:: MATERIAL FOR THE TASK

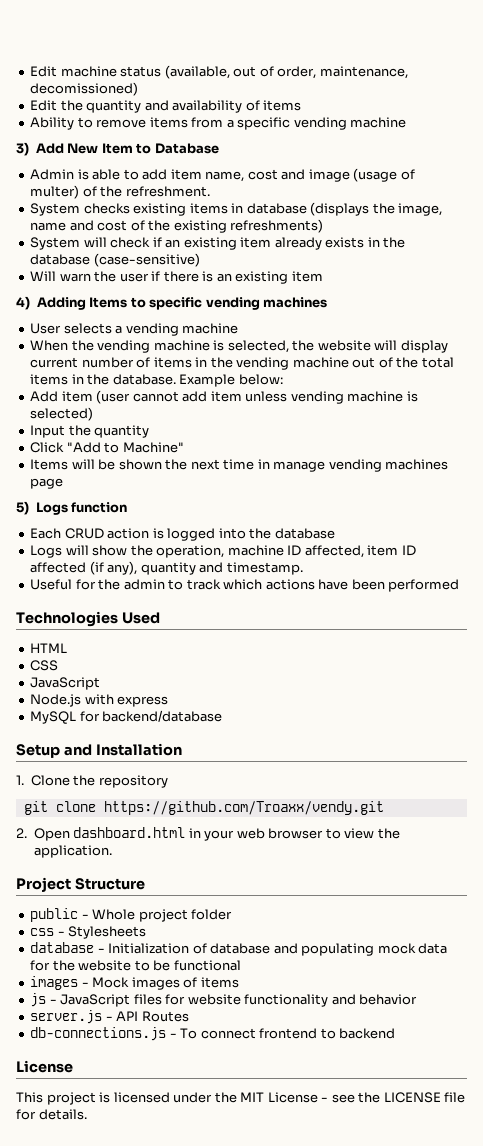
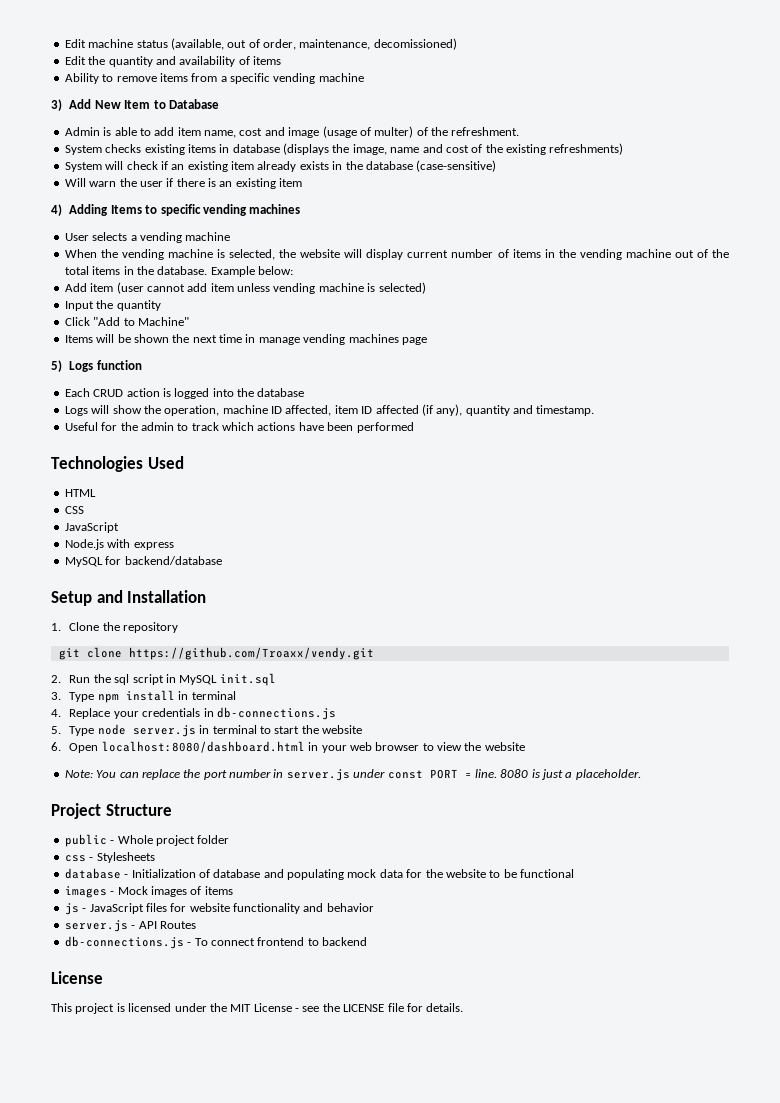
- 2. Open dashboard.html in your web browser to view the application.
+ 2. Run the sql script in MySQL init.sql
+ 3. Type npm install in terminal
+ 4. Replace your credentials in db-connections.js
+ 5. Type node server.js in terminal to start the website
+ 6. Open localhost:8080/dashboard.html in your web browser to view the website
+ Note: You can replace the port number in server.js under const PORT = line. 8080 is just a placeholder.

::::

### TASK PROMPT
Write out exactly the lines from the one with "view the website" through the end of the records above, both ends included, and leave out all other lines.

### ANSWER TO THIS PROBLEM
+ 6. Open localhost:8080/dashboard.html in your web browser to view the website
+ Note: You can replace the port number in server.js under const PORT = line. 8080 is just a placeholder.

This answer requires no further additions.